I have a composer file with four services. I need to OPEN one of them to outside by settings ports.
After changing .yml file, do I need to 'rebuild the container' (docker-compose down/up) or do I just need to stop/start? (docker-compose stop/start)?
Specifically, what I neet to do accesible to outside is a Posgree Server. This is my actual postgres service definition in .yml:
mydb:
image: postgres:9.4
environment:
- POSTGRES_PASSWORD=myPassword
volumes:
- db-data:/var/lib/postgresql/data
I think I just need to change it to:
mydb:
image: postgres:9.4
ports:
- "5432:5432"
environment:
- POSTGRES_PASSWORD=myPassword
volumes:
- db-data:/var/lib/postgresql/data
I'm worried of loosing data on 'db-data' volume, or connection to the other services, if I use down/up.
Also, there are 3 other services specified in the .yml file. If it is necessary to REBUILD (without loosing data in db-data, of course), I don't want to touch these other containers. In this case, which would be the steps?:
- First, rebuild 'mydb' container with 'docker run' (Could you provide me the right command, please?)
- Modify the .yml as stated before, just adding the ports
- Perform a simple docker-compose stop/start
Could you help me, please?
CodePudding user response:
You have to rebuild it.
For that reason the best practice is to map all the mount points and resources externally, so you can recreate the container (with changed parameters) without any loss of data.
In your scenario I see that you put all the data in an external docker volume, so I think you could recreate it with changed ports in a safe way.

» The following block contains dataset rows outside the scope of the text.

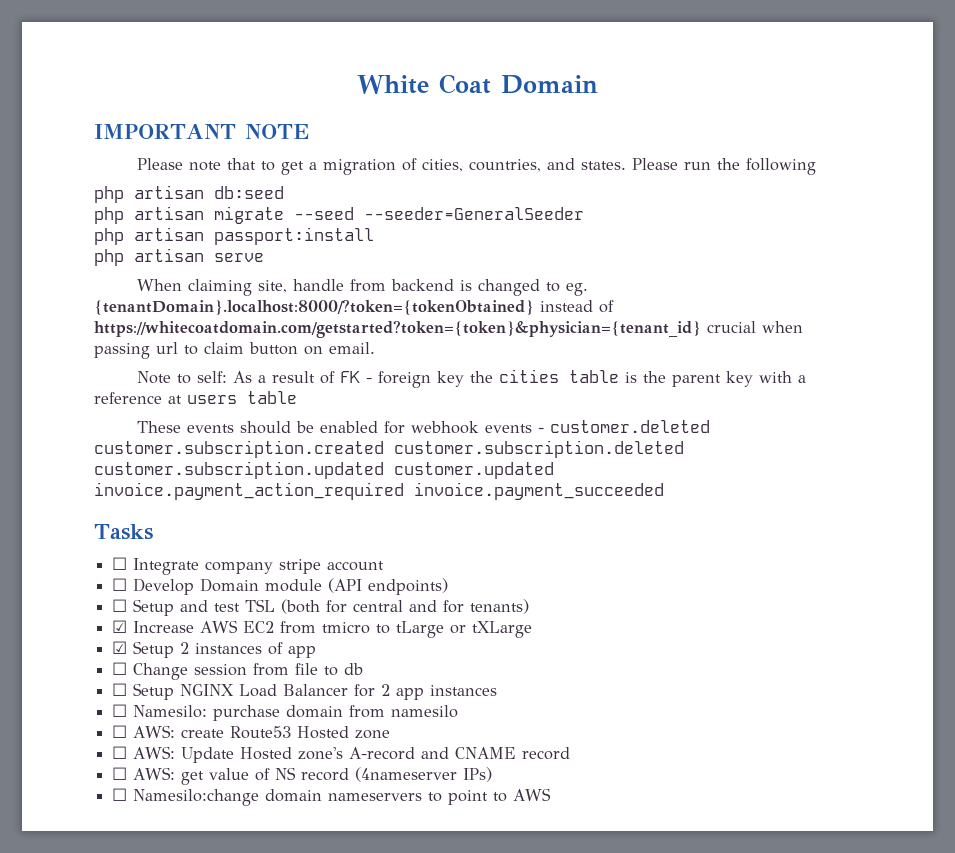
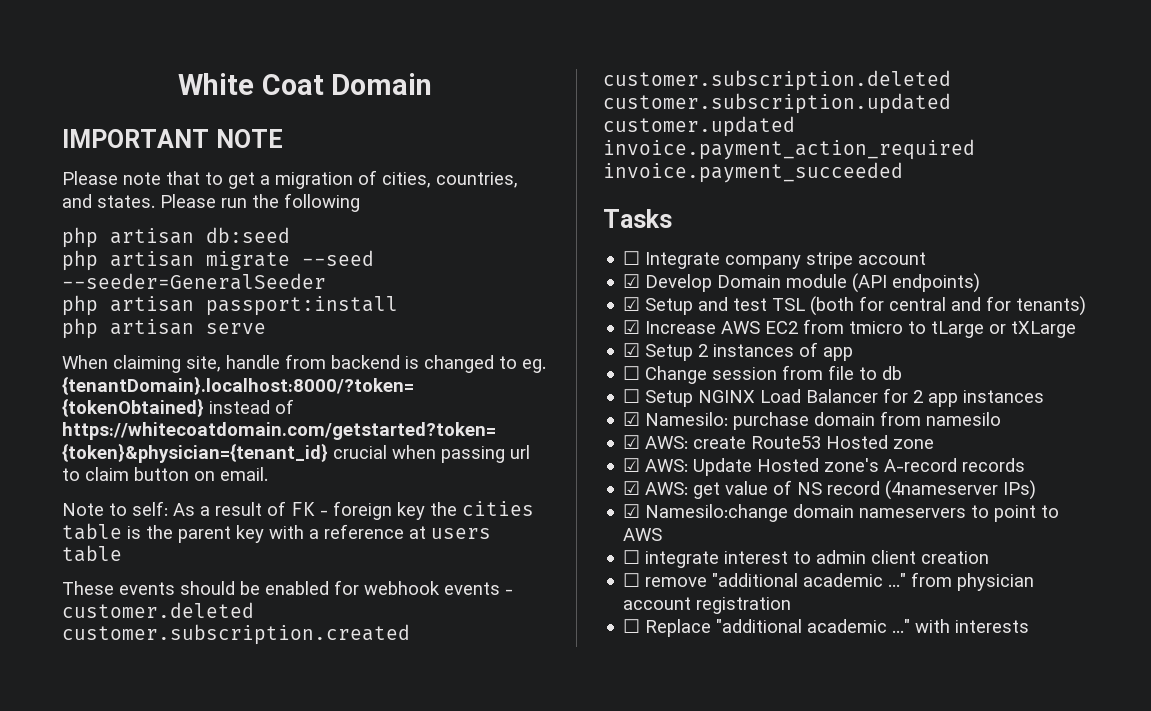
- ☐ Develop Domain module (API endpoints)
+ ☑ Develop Domain module (API endpoints)
- ☐ Setup and test TSL (both for central and for tenants)
+ ☑ Setup and test TSL (both for central and for tenants)
- ☐ Namesilo: purchase domain from namesilo
+ ☑ Namesilo: purchase domain from namesilo
- ☐ AWS: create Route53 Hosted zone
+ ☑ AWS: create Route53 Hosted zone
- ☐ AWS: Update Hosted zone's A-record and CNAME record
- ☐ AWS: get value of NS record (4nameserver IPs)
+ ☑ AWS: Update Hosted zone's A-record records
+ ☑ AWS: get value of NS record (4nameserver IPs)
- ☐ Namesilo:change domain nameservers to point to AWS
+ ☑ Namesilo:change domain nameservers to point to AWS
+ ☐ integrate interest to admin client creation
+ ☐ remove "additional academic ..." from physician account registration
+ ☐ Replace "additional academic ..." with interests

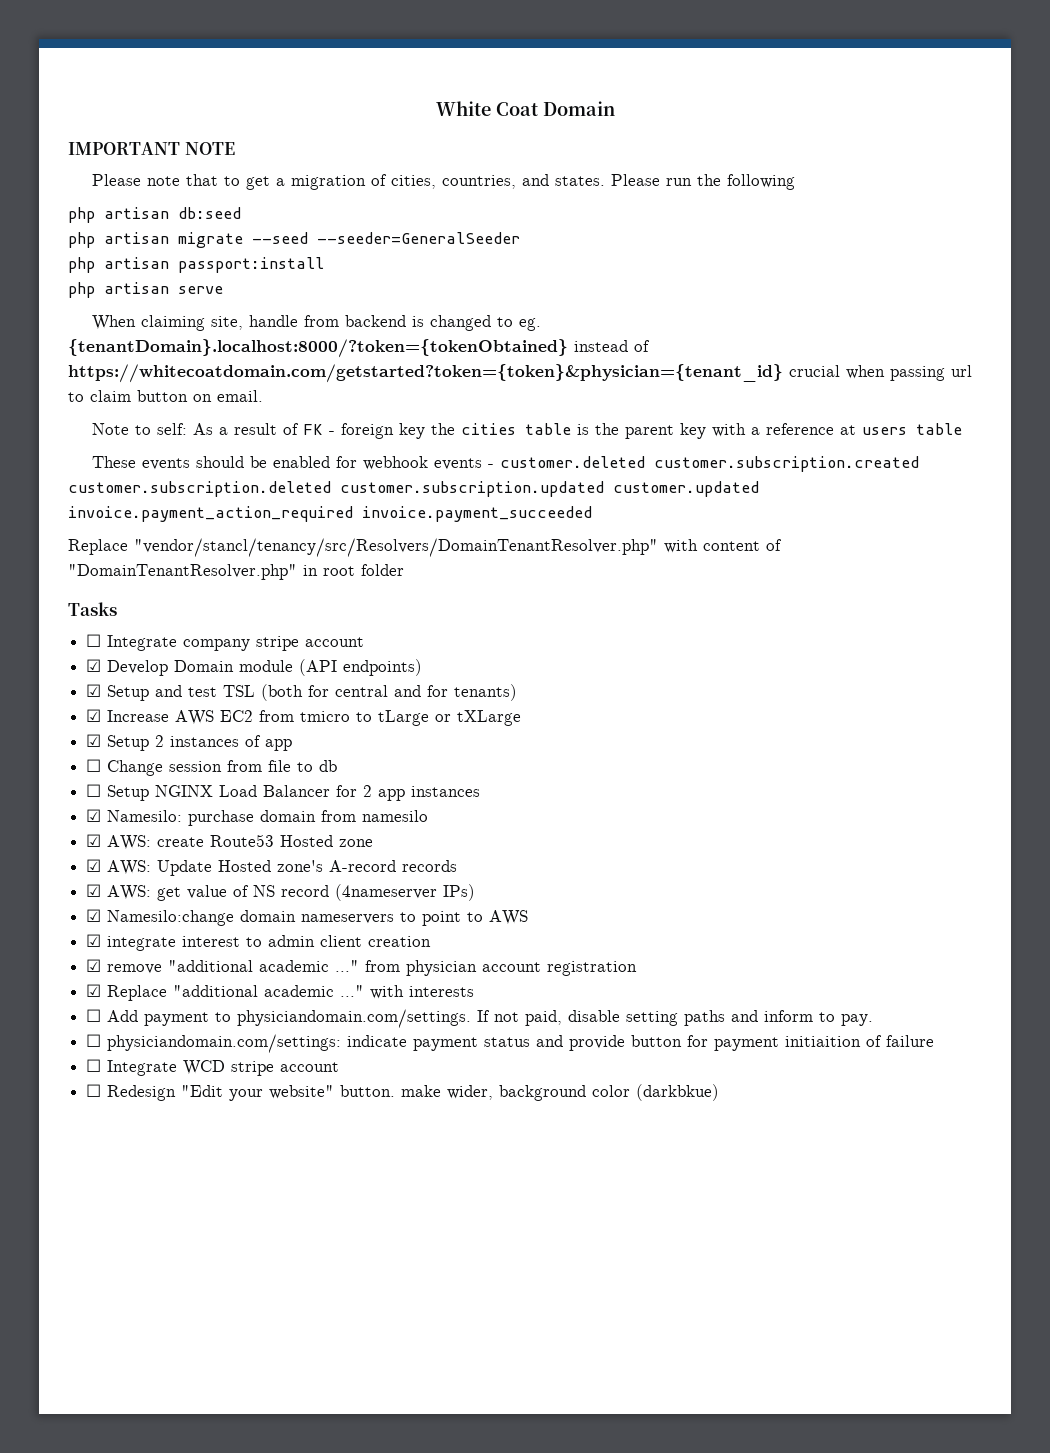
+ Replace "vendor/stancl/tenancy/src/Resolvers/DomainTenantResolver.php" with content of "DomainTenantResolver.php" in root folder
- ☐ integrate interest to admin client creation
+ ☑ integrate interest to admin client creation
- ☐ remove "additional academic ..." from physician account registration
+ ☑ remove "additional academic ..." from physician account registration
- ☐ Replace "additional academic ..." with interests
+ ☑ Replace "additional academic ..." with interests
+ ☐ Add payment to physiciandomain.com/settings. If not paid, disable setting paths and inform to pay.
+ ☐ physiciandomain.com/settings: indicate payment status and provide button for payment initiaition of failure
+ ☐ Integrate WCD stripe account
+ ☐ Redesign "Edit your website" button. make wider, background color (darkbkue)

CodePudding user response:
If you're only changing settings like ports:
, it is enough to re-run docker-compose up -d
again. Compose will figure out which things are different from the existing containers, and destroy and recreate only those specific containers.
If you're changing a Dockerfile or your application code you may specifically need to docker-compose build
your application or use docker-compose up -d --build
. But you don't specifically need to rebuild the images if you're only changing runtime settings like ports:
.
docker-compose down
tears down your entire container stack. You don't need it for routine rebuilds or container updates. You may want to intentionally shut down the container system (and free up host ports, memory, and other resources) and it's useful then.
docker-compose stop
leaves the containers in an unusual state of existing but without a running process. You almost never need this. docker-compose start
restarts containers in this unusual state, and you also almost never need it.